━━━━━ PROVIDED INFORMATION ━━━━━
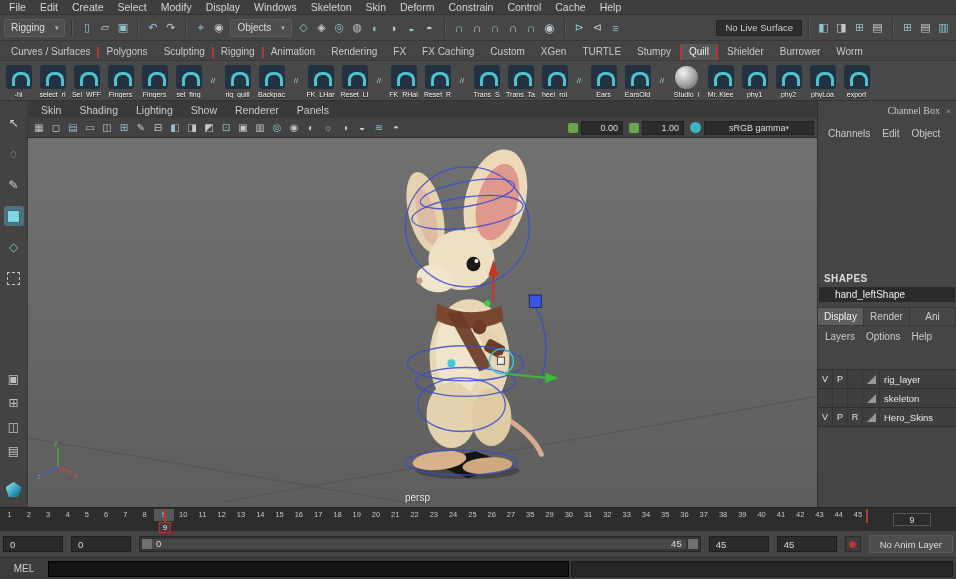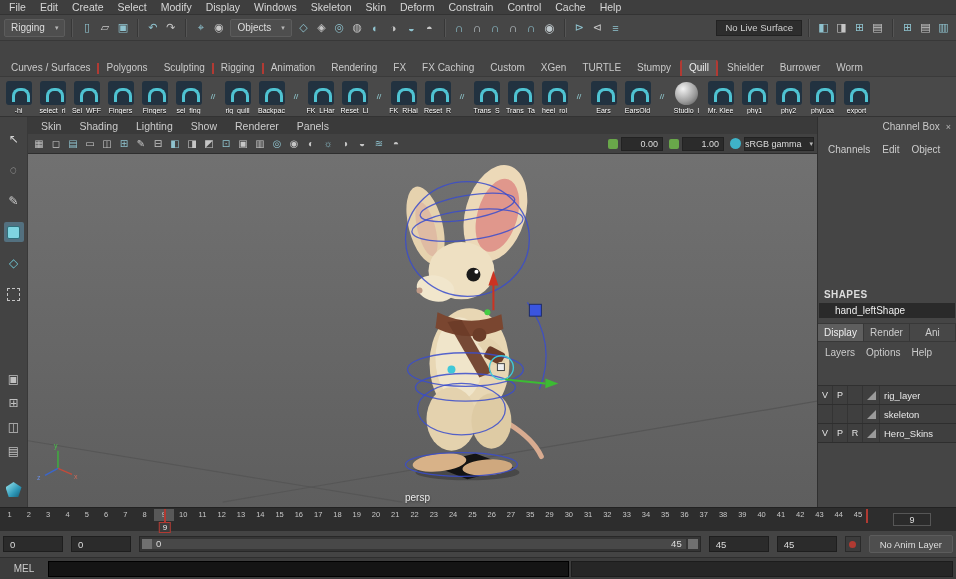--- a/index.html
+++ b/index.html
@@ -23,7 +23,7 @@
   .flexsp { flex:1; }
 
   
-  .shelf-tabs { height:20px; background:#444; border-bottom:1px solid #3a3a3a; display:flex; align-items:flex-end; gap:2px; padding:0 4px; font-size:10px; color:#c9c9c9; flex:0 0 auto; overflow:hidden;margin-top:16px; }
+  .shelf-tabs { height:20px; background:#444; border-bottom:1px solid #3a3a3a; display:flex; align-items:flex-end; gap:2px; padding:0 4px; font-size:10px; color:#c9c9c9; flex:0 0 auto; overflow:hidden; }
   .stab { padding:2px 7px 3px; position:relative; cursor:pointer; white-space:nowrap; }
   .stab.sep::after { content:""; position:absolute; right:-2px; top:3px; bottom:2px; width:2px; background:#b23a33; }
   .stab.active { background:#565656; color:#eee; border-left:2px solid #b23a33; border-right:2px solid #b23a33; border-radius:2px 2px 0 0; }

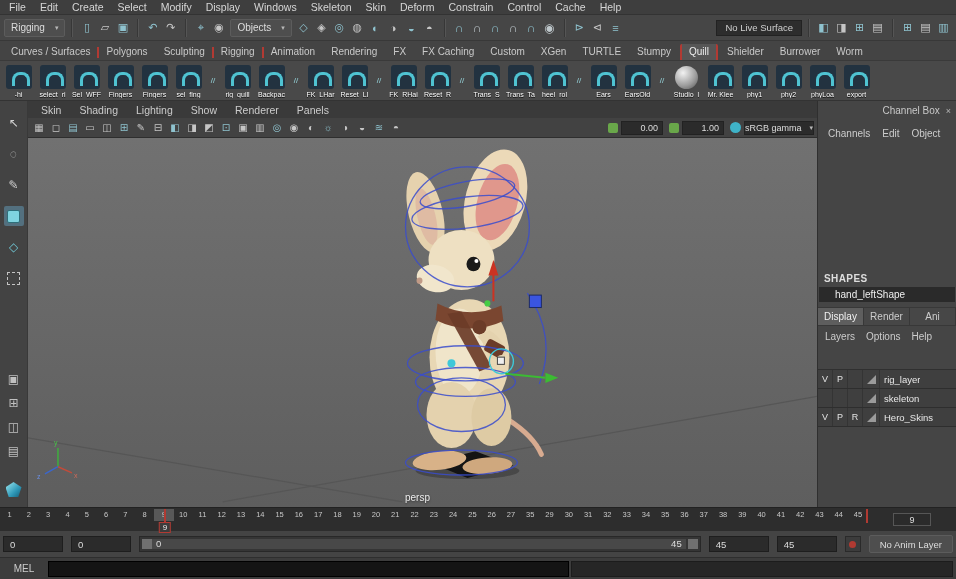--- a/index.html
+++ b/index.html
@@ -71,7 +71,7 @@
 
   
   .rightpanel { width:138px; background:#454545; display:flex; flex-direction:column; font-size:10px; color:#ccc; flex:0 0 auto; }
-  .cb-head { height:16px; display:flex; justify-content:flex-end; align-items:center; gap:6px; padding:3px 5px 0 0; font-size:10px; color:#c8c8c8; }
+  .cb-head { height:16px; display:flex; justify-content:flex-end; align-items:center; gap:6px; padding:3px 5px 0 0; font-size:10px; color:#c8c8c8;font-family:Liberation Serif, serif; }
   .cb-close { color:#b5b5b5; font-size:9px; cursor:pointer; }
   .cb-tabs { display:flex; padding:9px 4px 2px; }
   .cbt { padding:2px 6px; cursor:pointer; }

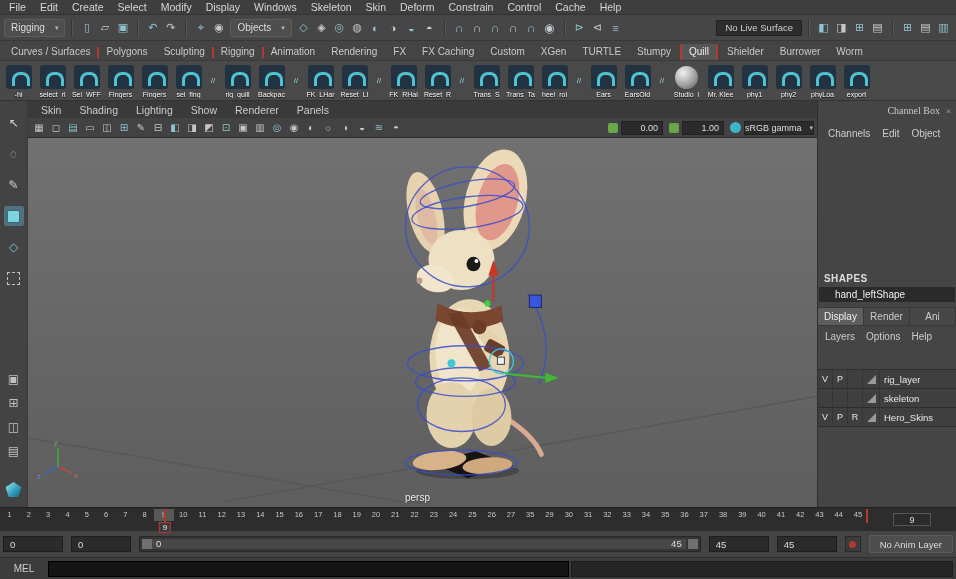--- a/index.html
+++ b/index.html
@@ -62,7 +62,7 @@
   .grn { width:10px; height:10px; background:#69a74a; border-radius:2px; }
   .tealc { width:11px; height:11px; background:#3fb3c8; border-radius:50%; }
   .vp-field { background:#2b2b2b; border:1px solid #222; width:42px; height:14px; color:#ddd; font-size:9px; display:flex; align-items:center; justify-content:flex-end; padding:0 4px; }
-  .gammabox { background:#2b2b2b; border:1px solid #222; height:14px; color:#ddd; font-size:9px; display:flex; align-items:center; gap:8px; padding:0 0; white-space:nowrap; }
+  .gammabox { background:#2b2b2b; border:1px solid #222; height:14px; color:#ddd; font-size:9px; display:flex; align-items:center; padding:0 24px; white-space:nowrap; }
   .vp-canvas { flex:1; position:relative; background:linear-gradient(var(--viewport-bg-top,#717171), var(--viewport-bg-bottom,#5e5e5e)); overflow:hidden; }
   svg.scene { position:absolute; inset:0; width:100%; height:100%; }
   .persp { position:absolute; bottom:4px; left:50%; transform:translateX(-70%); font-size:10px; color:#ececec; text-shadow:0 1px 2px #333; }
━━━━━
━━━━━ PROVIDED INFORMATION ━━━━━
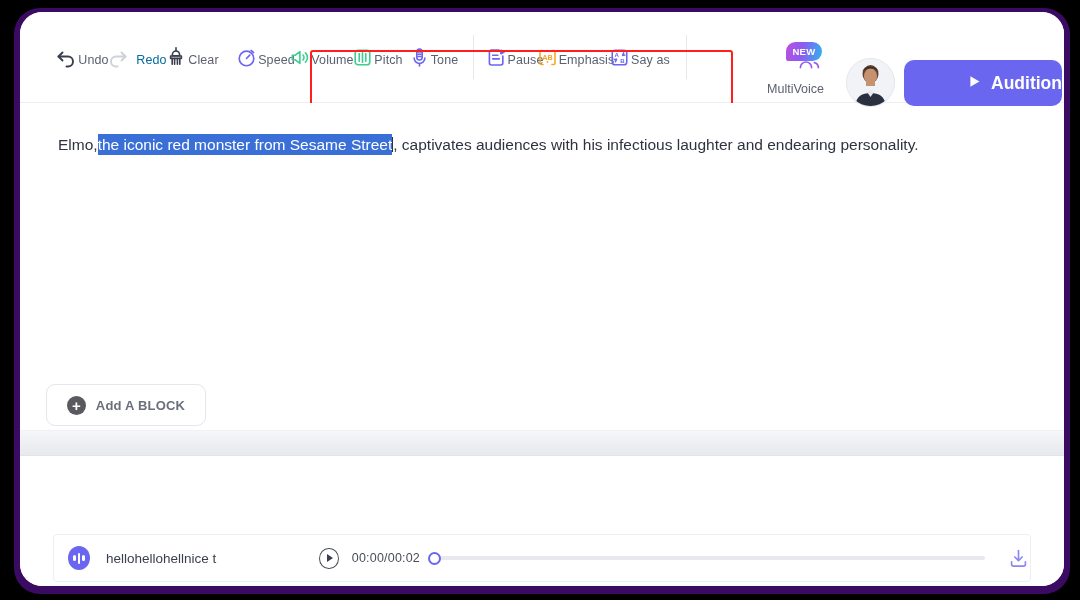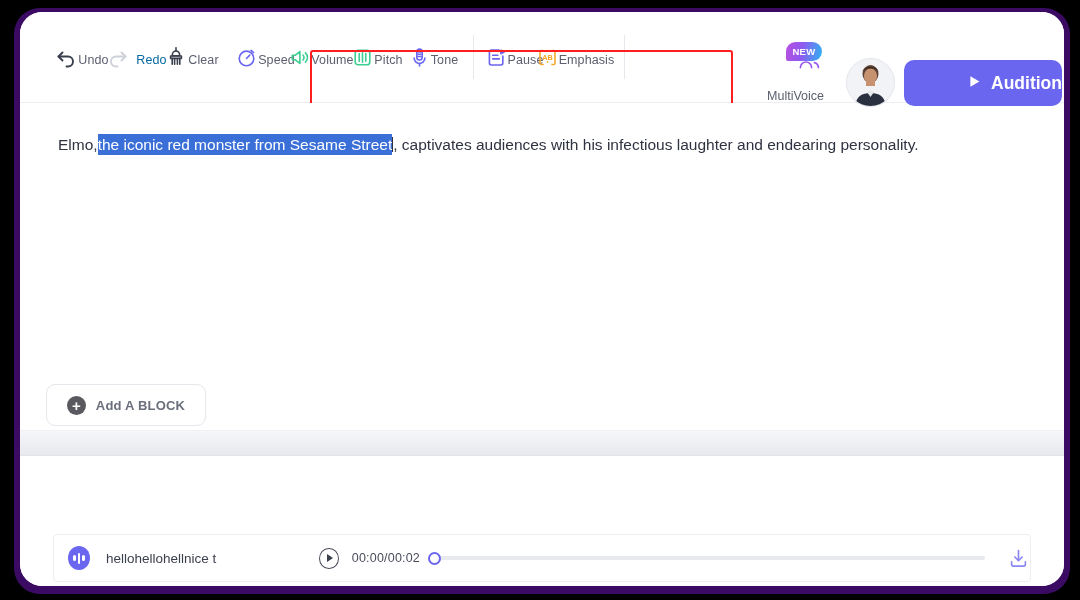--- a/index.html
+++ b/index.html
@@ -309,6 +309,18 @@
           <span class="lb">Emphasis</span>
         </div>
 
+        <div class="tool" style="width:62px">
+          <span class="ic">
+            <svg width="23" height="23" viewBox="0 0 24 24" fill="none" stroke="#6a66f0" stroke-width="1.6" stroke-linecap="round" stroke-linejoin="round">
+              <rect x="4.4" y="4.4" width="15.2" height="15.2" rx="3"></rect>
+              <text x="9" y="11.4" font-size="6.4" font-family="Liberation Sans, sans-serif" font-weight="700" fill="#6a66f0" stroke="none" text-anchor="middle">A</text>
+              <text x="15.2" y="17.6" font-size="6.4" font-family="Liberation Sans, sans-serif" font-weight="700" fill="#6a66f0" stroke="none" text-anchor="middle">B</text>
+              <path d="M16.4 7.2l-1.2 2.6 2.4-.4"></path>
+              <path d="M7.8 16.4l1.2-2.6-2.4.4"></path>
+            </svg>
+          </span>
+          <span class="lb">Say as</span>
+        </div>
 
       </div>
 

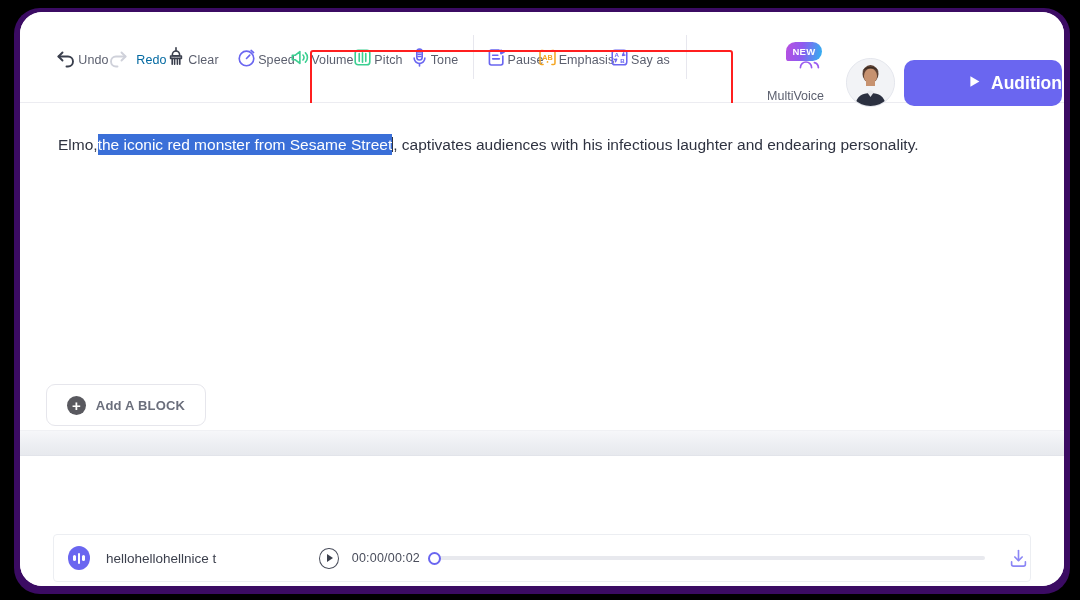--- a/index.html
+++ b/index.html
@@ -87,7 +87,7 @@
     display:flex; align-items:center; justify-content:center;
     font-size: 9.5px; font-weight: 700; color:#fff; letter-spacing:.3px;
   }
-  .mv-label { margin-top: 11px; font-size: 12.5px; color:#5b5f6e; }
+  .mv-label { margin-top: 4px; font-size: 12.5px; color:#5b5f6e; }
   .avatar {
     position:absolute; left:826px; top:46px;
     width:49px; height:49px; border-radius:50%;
━━━━━
Among the records above, find the lines where the word "relative" appears and copy them.

SOLUTION:
   .stab { padding:2px 7px 3px; position:relative; cursor:pointer; white-space:nowrap; }
   .vp-canvas { flex:1; position:relative; background:linear-gradient(var(--viewport-bg-top,#717171), var(--viewport-bg-bottom,#5e5e5e)); overflow:hidden; }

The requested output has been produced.